VS tooling enhancements - Editor enhancements, Browser Link. There's an all-new HTML editor that understands HTML5 at the core, lots of stuff there but you'll be most impressed with Browser Link (name will likely change)...it's a bi-directional link between ALL running browsers and Visual Studio, powered by SIgnalR.
So you can do this:
New Authentication & Identity Model - Auth and ASP.NET Identity is being fixed and rewritten with extensibility in mind. That includes the existing support for Google, Facebook, Microsoft ID, Twitter, Open Auth in general as well as Windows Auth and Windows Azure Activity Directory. (That last one means you can run an intranet app in Azure and authenticate it against your company's existing Active Directory! That means cloud-hosted intranet apps.)
New Web API and SignalR functionality - Web API now supports Portable Formatters that can be shared on client and server and you can create clients that work on Windows Phone and Windows Store apps. Web API is also updated to support easier Unit Testing of Controllers. Web API also supports AttributeRouting via an OSS contribution from Tim McCall, and CORS via an OSS contribution from Brock Allen. ASP.NET Web API also supports OWIN and OWIN hosts (it can be hosted outside IIS or in your own Service). SignalR now has iOS and Android support via MonoTouch and MonoDroid in Xamarin tools! SignalR also includes a Portable .NET Client.
We are also (quietly) making other changes moving towards bigger ones, including removing the "Windows-only" Restriction for the ASP.NET Project codenamed "Katana" that will be a big part of the next version of ASP.NET and is a part of the plumbing of this release of ASP.NET as well.

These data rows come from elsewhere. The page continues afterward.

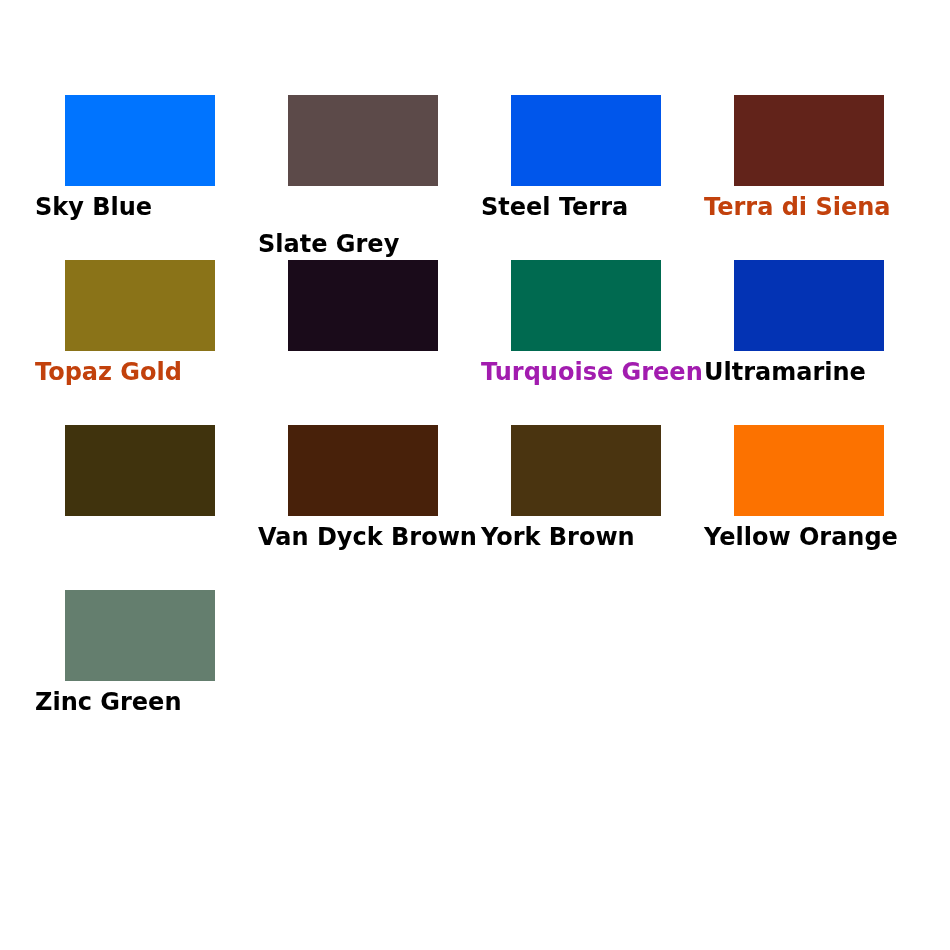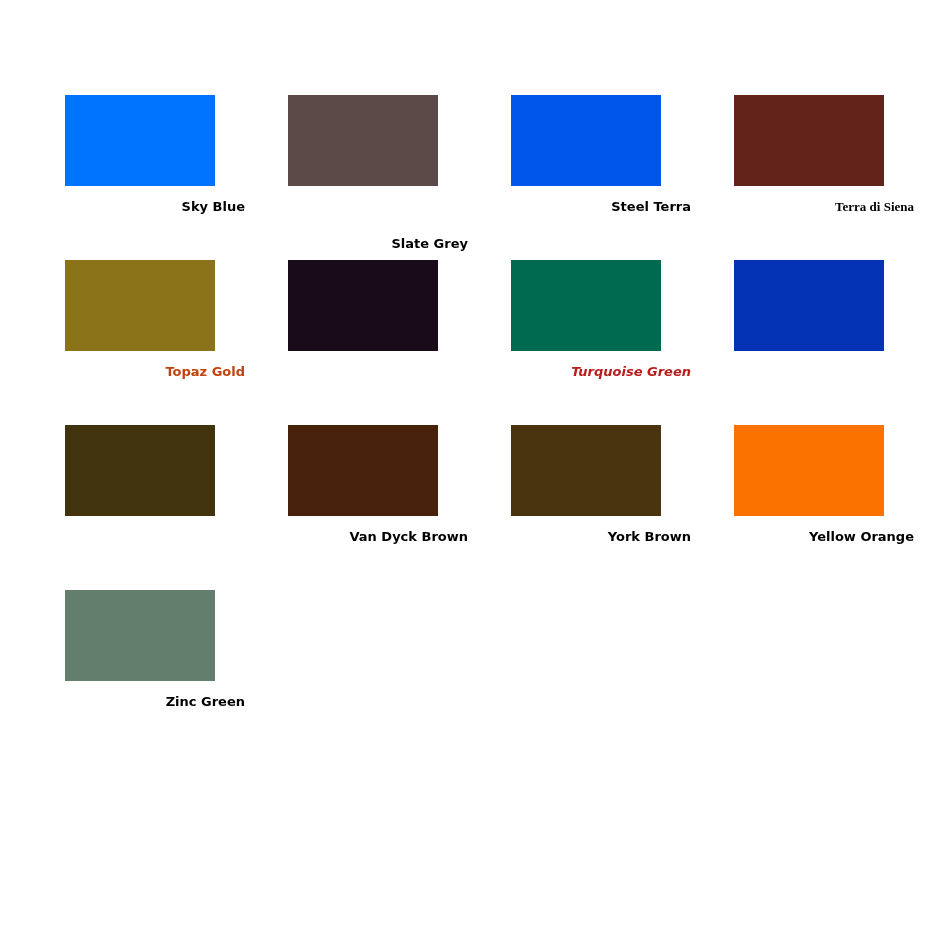"Sky Blue" .swatch-label { font-size: 13px -> 24px; text-align: right -> left }
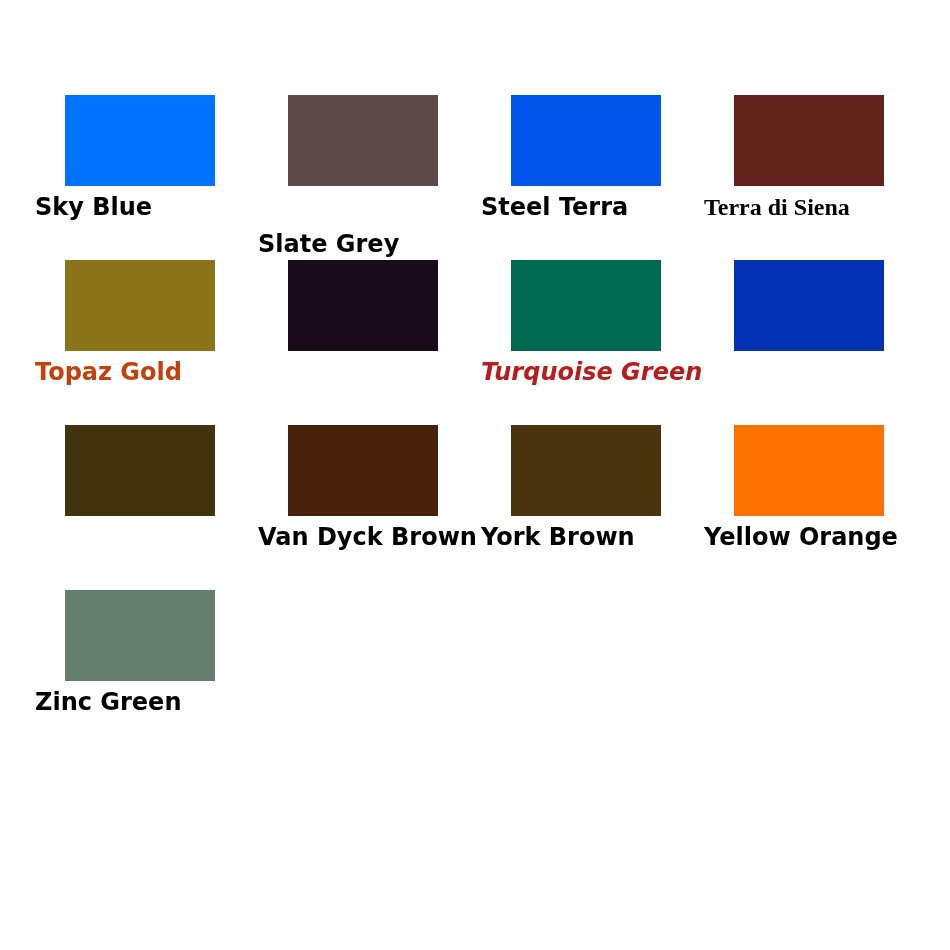"Terra di Siena" span.swatch-label { color: #000000 -> #c2410c; font-family: Liberation Serif, serif -> none }
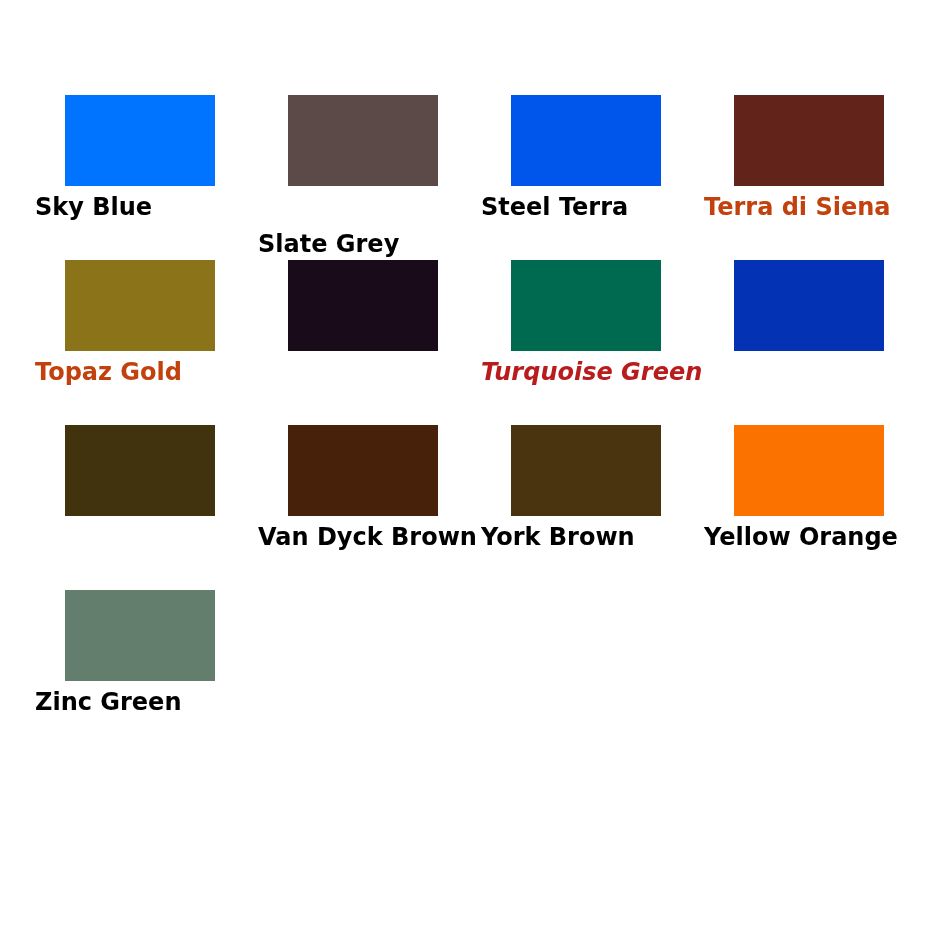"Turquoise Green" span.swatch-label { color: #b91c1c -> #a21caf; font-style: italic -> none }
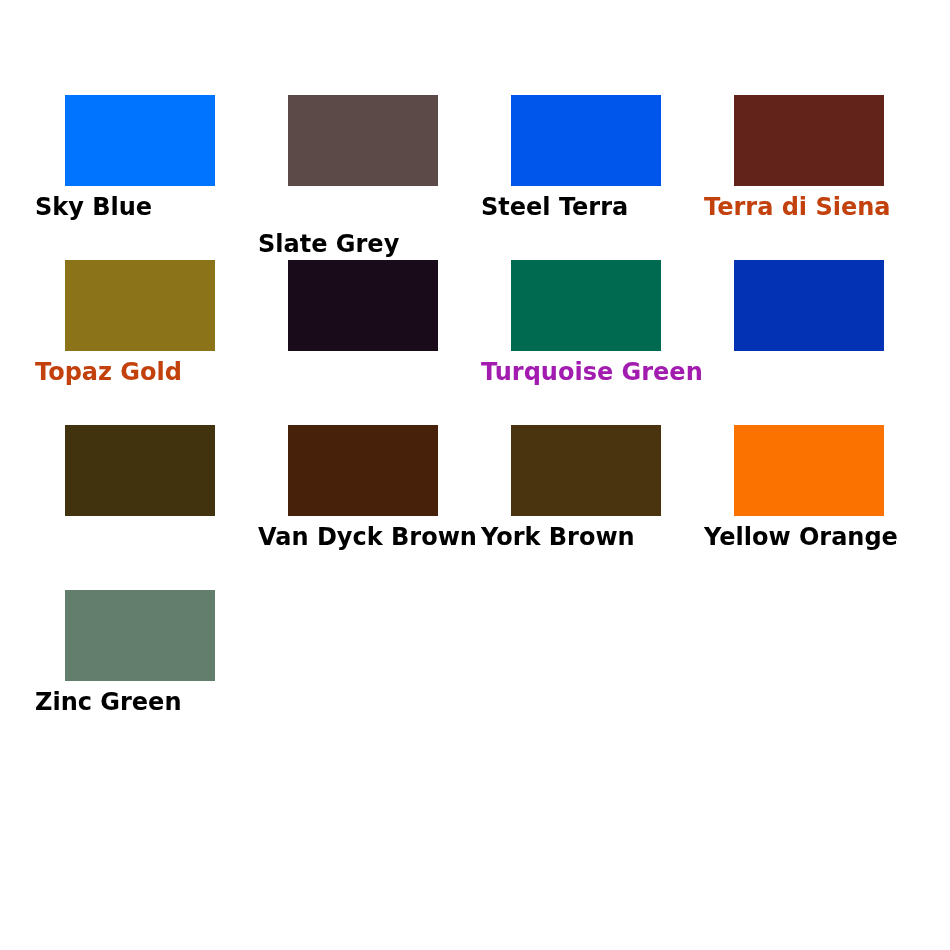"Ultramarine" span.swatch-label { html: none -> <span>Ultramarine</span> }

A few of my favorite small Non-ASP.NET specific features are viewing method return values in the debugger (duh!)
and "Peek Definition" which lets you look at a method definition without opening the file.
Also, the return of "RockScroll" in the scrollbar:
Consider also getting the newly open source "Web Essentials" - This is our "unofficial Labs" extension where we try crazy stuff. We hope you dig it and even better we hope you help us make it all better.